* **Exercise details**
What lines in the records below mention "THRESHOLDS"? List them all.
--- Information given ---
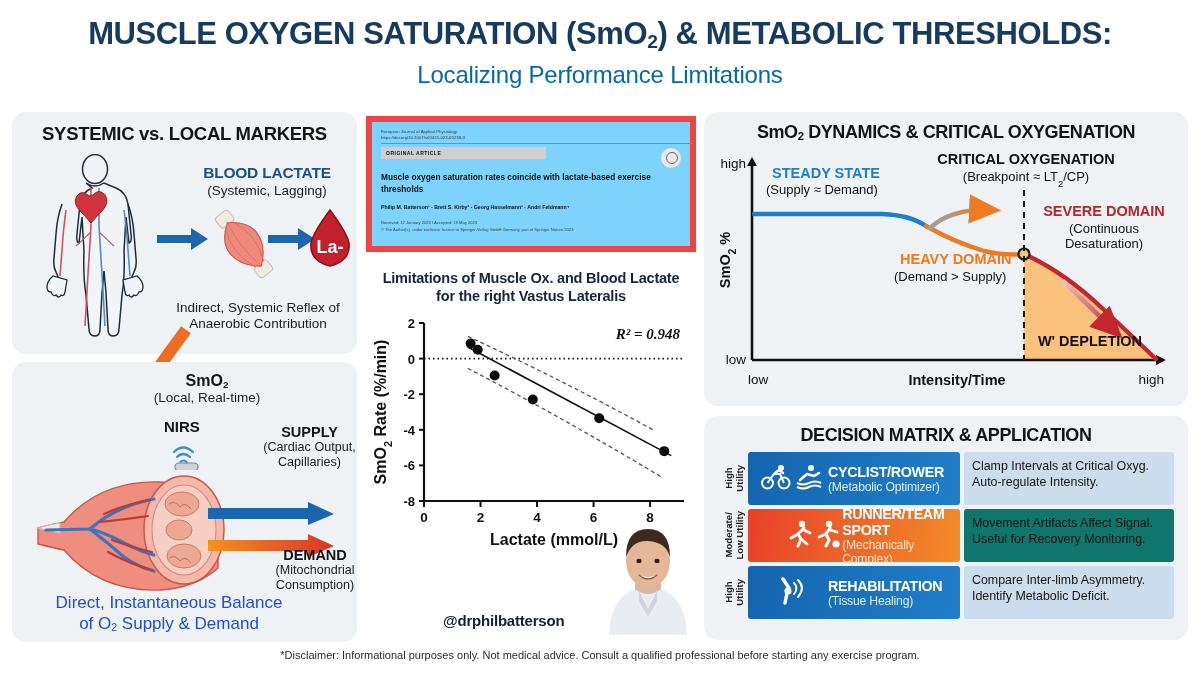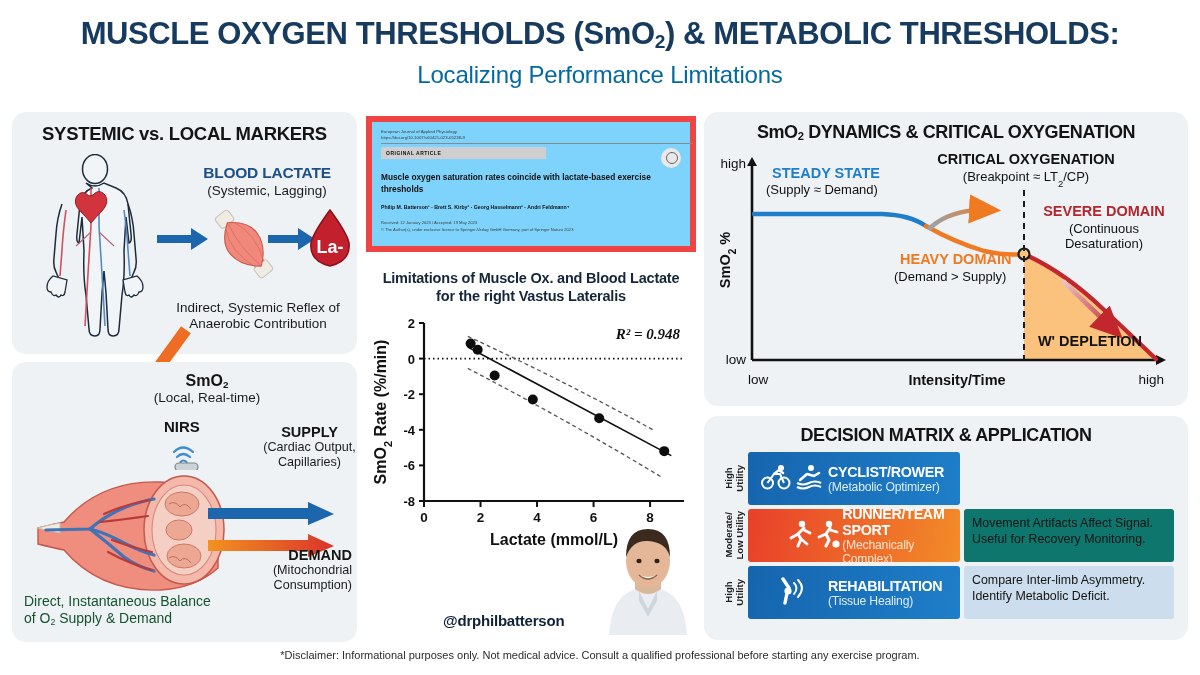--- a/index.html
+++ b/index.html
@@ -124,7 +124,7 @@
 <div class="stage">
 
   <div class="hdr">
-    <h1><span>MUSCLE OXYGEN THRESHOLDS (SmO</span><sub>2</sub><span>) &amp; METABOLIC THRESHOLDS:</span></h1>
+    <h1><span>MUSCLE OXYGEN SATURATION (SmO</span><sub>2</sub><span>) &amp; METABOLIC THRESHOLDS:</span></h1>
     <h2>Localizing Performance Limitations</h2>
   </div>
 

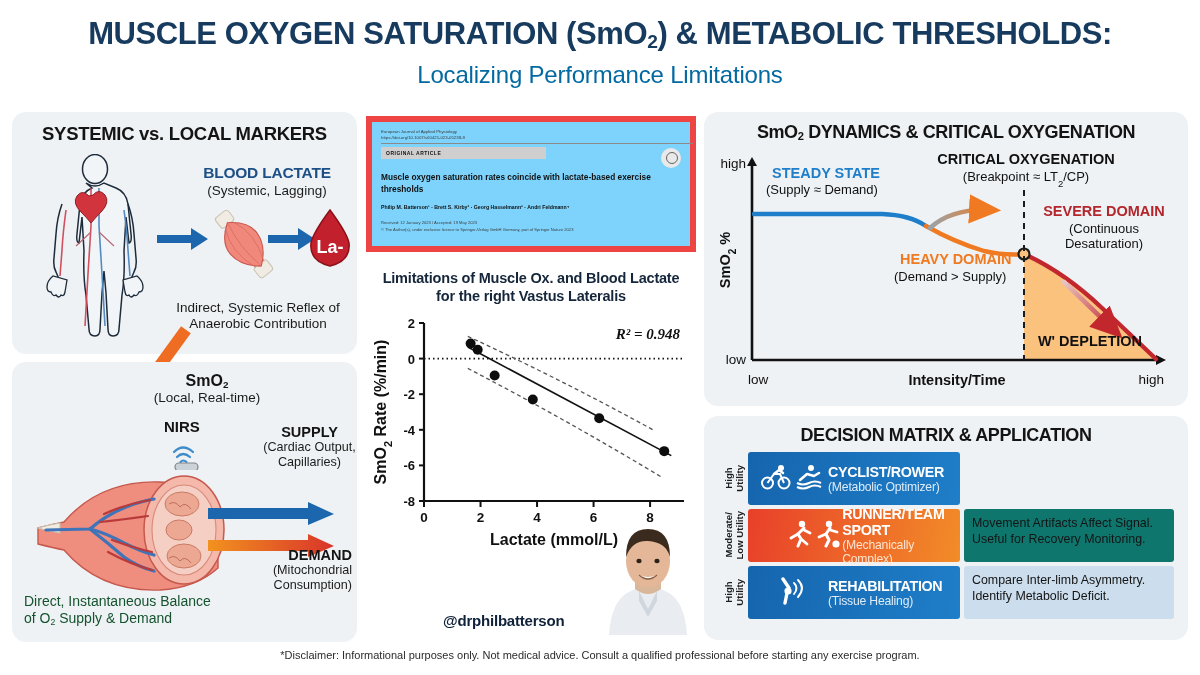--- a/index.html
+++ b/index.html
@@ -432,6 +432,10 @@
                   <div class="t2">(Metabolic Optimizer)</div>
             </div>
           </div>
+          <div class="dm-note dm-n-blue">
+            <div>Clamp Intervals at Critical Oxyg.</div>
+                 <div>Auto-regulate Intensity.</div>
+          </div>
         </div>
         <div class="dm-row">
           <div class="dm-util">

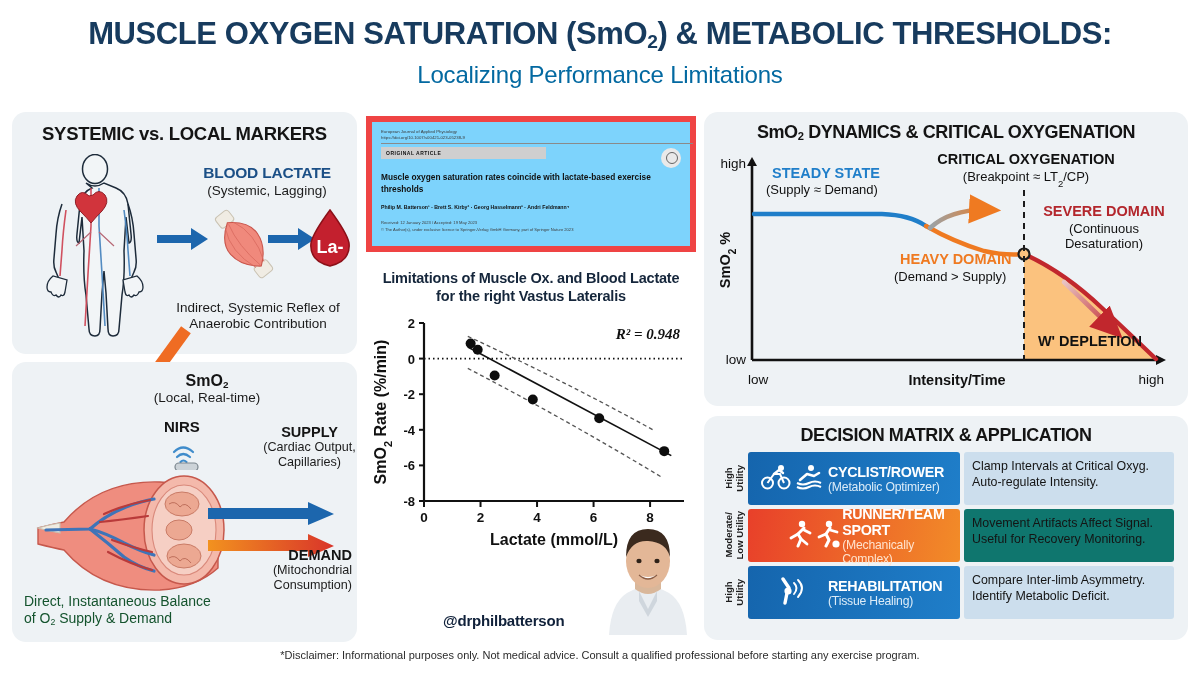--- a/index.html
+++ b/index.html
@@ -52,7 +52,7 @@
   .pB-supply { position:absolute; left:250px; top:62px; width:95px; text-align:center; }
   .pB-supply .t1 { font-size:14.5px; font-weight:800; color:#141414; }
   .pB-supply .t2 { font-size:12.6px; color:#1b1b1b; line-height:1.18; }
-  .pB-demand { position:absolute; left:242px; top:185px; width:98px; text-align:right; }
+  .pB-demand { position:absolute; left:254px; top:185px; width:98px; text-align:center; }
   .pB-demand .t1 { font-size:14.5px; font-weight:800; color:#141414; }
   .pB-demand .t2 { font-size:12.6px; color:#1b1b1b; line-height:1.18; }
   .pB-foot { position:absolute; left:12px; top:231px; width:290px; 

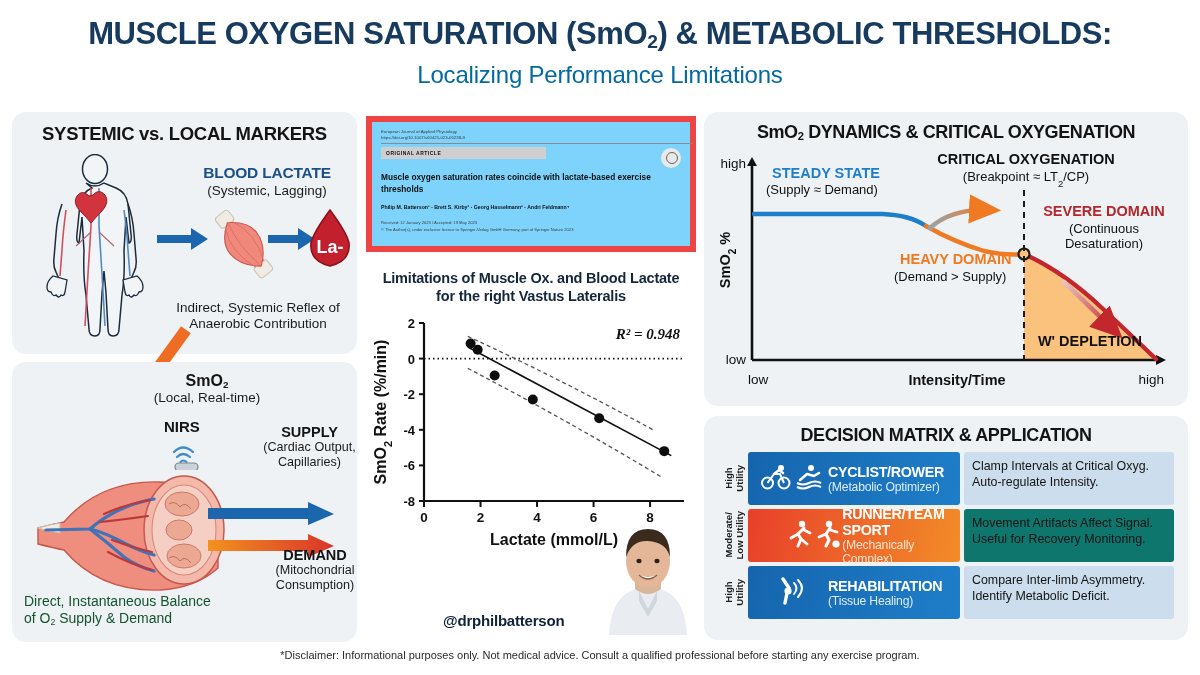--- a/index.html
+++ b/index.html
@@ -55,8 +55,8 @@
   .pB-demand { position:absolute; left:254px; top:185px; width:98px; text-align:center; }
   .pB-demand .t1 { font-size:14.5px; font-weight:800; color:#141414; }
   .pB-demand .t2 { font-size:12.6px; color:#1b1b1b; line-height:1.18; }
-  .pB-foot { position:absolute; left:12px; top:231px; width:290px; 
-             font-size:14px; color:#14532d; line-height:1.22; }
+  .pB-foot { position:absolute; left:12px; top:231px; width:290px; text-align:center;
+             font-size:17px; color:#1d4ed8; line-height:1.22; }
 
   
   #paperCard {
---
* **Response for this exercise**
-    <h1><span>MUSCLE OXYGEN THRESHOLDS (SmO</span><sub>2</sub><span>) &amp; METABOLIC THRESHOLDS:</span></h1>
+    <h1><span>MUSCLE OXYGEN SATURATION (SmO</span><sub>2</sub><span>) &amp; METABOLIC THRESHOLDS:</span></h1>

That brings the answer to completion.